Only an exact repetition of all the entries will be accepted.

» **Study material**:
╭──
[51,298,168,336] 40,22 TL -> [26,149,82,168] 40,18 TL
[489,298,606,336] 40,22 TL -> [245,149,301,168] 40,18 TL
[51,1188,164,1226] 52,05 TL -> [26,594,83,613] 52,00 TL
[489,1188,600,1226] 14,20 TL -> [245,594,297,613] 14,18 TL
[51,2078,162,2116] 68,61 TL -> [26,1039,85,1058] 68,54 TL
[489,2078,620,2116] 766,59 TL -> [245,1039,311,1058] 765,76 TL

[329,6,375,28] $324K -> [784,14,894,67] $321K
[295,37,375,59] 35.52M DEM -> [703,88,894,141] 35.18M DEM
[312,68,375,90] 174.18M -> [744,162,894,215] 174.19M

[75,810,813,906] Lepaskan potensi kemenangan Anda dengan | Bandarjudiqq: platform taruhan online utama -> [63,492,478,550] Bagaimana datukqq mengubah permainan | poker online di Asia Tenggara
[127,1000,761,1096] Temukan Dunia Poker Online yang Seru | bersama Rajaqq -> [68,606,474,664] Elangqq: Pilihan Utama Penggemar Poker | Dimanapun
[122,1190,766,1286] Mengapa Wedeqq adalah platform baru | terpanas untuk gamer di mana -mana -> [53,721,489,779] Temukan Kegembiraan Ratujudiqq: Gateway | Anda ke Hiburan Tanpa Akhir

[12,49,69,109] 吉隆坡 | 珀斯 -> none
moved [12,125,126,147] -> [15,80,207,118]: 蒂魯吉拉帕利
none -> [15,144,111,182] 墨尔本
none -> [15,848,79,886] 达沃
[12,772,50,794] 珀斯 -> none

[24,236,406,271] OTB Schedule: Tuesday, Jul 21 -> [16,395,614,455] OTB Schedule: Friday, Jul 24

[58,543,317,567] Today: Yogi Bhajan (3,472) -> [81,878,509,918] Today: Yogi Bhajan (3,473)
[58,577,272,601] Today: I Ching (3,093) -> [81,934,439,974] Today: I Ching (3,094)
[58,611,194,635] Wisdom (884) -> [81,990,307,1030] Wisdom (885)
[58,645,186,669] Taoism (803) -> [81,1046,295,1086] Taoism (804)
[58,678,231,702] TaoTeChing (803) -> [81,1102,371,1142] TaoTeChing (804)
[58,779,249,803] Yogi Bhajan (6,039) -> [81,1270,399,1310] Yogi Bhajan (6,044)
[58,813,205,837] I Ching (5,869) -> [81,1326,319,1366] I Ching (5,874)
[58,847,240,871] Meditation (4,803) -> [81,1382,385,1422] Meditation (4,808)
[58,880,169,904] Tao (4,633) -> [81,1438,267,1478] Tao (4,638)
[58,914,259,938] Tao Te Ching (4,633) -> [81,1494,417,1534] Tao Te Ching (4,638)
╰──
» **Written response**:
[51,298,168,336] 40,22 TL -> [26,149,82,168] 40,18 TL
[489,298,606,336] 40,22 TL -> [245,149,301,168] 40,18 TL
[51,1188,164,1226] 52,05 TL -> [26,594,83,613] 52,00 TL
[489,1188,600,1226] 14,20 TL -> [245,594,297,613] 14,18 TL
[51,2078,162,2116] 68,61 TL -> [26,1039,85,1058] 68,54 TL
[489,2078,620,2116] 766,59 TL -> [245,1039,311,1058] 765,76 TL

[329,6,375,28] $324K -> [784,14,894,67] $321K
[295,37,375,59] 35.52M DEM -> [703,88,894,141] 35.18M DEM
[312,68,375,90] 174.18M -> [744,162,894,215] 174.19M

[75,810,813,906] Lepaskan potensi kemenangan Anda dengan | Bandarjudiqq: platform taruhan online utama -> [63,492,478,550] Bagaimana datukqq mengubah permainan | poker online di Asia Tenggara
[127,1000,761,1096] Temukan Dunia Poker Online yang Seru | bersama Rajaqq -> [68,606,474,664] Elangqq: Pilihan Utama Penggemar Poker | Dimanapun
[122,1190,766,1286] Mengapa Wedeqq adalah platform baru | terpanas untuk gamer di mana -mana -> [53,721,489,779] Temukan Kegembiraan Ratujudiqq: Gateway | Anda ke Hiburan Tanpa Akhir

[12,49,69,109] 吉隆坡 | 珀斯 -> none
moved [12,125,126,147] -> [15,80,207,118]: 蒂魯吉拉帕利
none -> [15,144,111,182] 墨尔本
none -> [15,848,79,886] 达沃
[12,772,50,794] 珀斯 -> none

[24,236,406,271] OTB Schedule: Tuesday, Jul 21 -> [16,395,614,455] OTB Schedule: Friday, Jul 24

[58,543,317,567] Today: Yogi Bhajan (3,472) -> [81,878,509,918] Today: Yogi Bhajan (3,473)
[58,577,272,601] Today: I Ching (3,093) -> [81,934,439,974] Today: I Ching (3,094)
[58,611,194,635] Wisdom (884) -> [81,990,307,1030] Wisdom (885)
[58,645,186,669] Taoism (803) -> [81,1046,295,1086] Taoism (804)
[58,678,231,702] TaoTeChing (803) -> [81,1102,371,1142] TaoTeChing (804)
[58,779,249,803] Yogi Bhajan (6,039) -> [81,1270,399,1310] Yogi Bhajan (6,044)
[58,813,205,837] I Ching (5,869) -> [81,1326,319,1366] I Ching (5,874)
[58,847,240,871] Meditation (4,803) -> [81,1382,385,1422] Meditation (4,808)
[58,880,169,904] Tao (4,633) -> [81,1438,267,1478] Tao (4,638)
[58,914,259,938] Tao Te Ching (4,633) -> [81,1494,417,1534] Tao Te Ching (4,638)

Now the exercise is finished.